Не сразу, но мир перед глазами наконец обрел прежнюю четкость.
– Отец спустится через минуту. Желаете чего-нибудь? Может, стаканчик хереса? Мы только что пообедали, к сожалению. Ужин в восемь.
– Благодарю.
Люциан Дарне захлопотал у графина в дальнем углу комнаты, и мне стало легче. Я с силой выдохнул и сжал ноги, чтобы унять дрожь в коленях. Он не помнил меня. Когда мы виделись в прошлый раз, во взгляде его читалась ненависть. Теперь в нем не было ничего, ни капли узнавания, ни следа презрения или ярости – ничего, что могло бы мне навредить, лишь легкая тень высокомерия, которая, судя по всему, была для него привычным выражением и не относилась ко мне.
– Прошу.
Передо мной оказался стакан, и я заставил себя посмотреть ему в глаза.
– Спасибо. – Я не ожидал, что мой голос прозвучит так ровно. Сделал маленький глоток, и жидкость теплом разлилась по телу.
– Посылка для отца, правильно я понимаю?
– Да.
Вероятно, я должен был остановить его, не дать от-крыть сундук, но он с такой уверенностью щелкнул замками, что не было сомнений: он делал это раньше. Люциан Дарне достал четыре или пять книг, повертел в руках, взглянул на корешки и бросил обратно с откровенным презрением. Одну книгу он разглядывал дольше других, нахмурившись, – ту самую, на которую и я обратил внимание, когда де Хэвиленд убирал ее в сундук, со светлой обложкой, на которую словно просыпали красно-золотые тлеющие угольки. Но в конце концов он и ее бросил в сундук, причем с еще большей ненавистью, чем швырял предыдущие.
Пока он рассматривал книги, у меня было время понаблюдать за ним. Надо признать, он изменился: исчезли круги под глазами, осунувшееся лицо разгладилось. На щеках появился румянец, который через несколько лет у людей такого типа обычно превращается в болезненно-красный, лихорадочный; взгляд был тусклым, как грязное стекло, но в целом Люциана Дарне можно было назвать красивым. Однако мне не верилось, что передо мной стоял тот же юноша, которого я видел у Середит, – тот самый, чье худое мрачное лицо являлось мне в кошмарах.
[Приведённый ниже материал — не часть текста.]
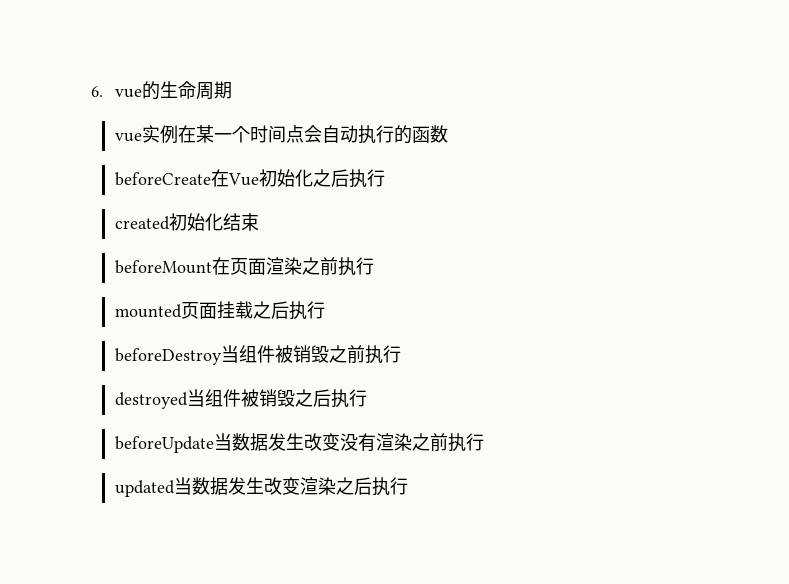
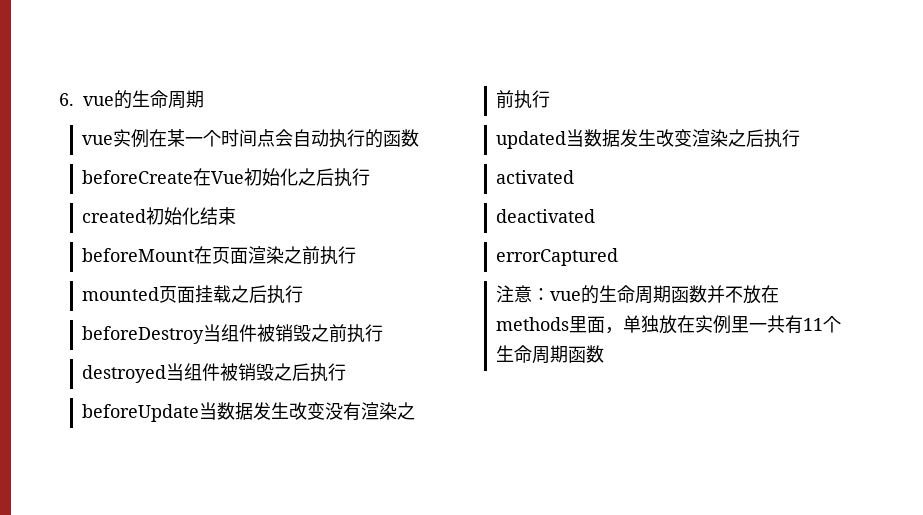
(408, 486) none -> [496,170,575,184] [496,209,596,223] [496,248,619,266] [496,285,780,304] [496,315,842,334] [496,345,605,364] // activated // deactivated // errorCaptured // 注意：vue的生命周期函数并不放在methods里面，单独放在实例里一共有11个生命周期函数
Открылась дверь. Чей-то голос произнес:
– Ты, должно быть, помощник де Хэвиленда.
Я начал подниматься, но седовласый мужчина, стоявший на пороге, поднял палец и снисходительно улыбнулся. В глазах его играли искорки.
– Сиди, юноша.
Он прошел мимо сына и сжал мою руку в ладонях. У него была теплая сухая кожа. Вблизи я увидел, что не так он и стар, несмотря на седую шевелюру и худое лицо; в нем было что-то не от мира сего, что-то неземное, но не хрупкость. Я с трудом представлял этого человека во главе промышленной империи Дарне.
– Очаровательно, – проговорил он, – ты же почти ребенок. И уже переплетаешь для де Хэвиленда! В наше время так мало юношей находят себе полезное занятие.
Люциан Дарне махнул на дверь.
– Мне вас оставить?
– Нет, нет, останься. – Дарне-старший разглядывал меня так пристально, будто желал проникнуть мне в душу. – Жаль, что твой хозяин сам не смог приехать, но, как я понимаю, лорд Лэтворти увел его прямо у меня из-под носа. Ну да ладно, зато я познакомился с тобой. Какая удача.
– Мистер де Хэвиленд наверняка жалеет, что не смог приехать.
– Как же, как же, – ответил Дарне-старший, но по-доброму, его слова не прозвучали насмешкой. – Как бы то ни было, де Хэвиленд наверняка рассказал тебе о нашей бедной Нелл – сядь, Люциан! – ио том, сколько бедняжка настрадалась. Нет нужды, – он снова поднял палец, – говорить о ее несчастьях в присутствии моего сына, он слишком нежен для рассказов о чужих неприятностях. – Может, презрительные нотки в его голосе мне только почудились, может, Люциан вовсе не стискивал зубы, а может, все так и было на самом деле. – Но я хотел бы снова видеть ее счастливой, – закончил Дарне.
– Де Хэвиленд сказал, что у вас есть служанка, и ей требуется…
– Именно, именно. – Он кивнул, чем спас меня от неловкости. – Простого переплета будет достаточно. Она простая девушка, знаешь ли, умом не блещет, хотя все мы, естественно, ее очень любим. Ты, кажется, что-то сказал? – обратился он сыну.
– Нет, – ответил Люциан, налил себе стакан бренди и выпил залпом половину.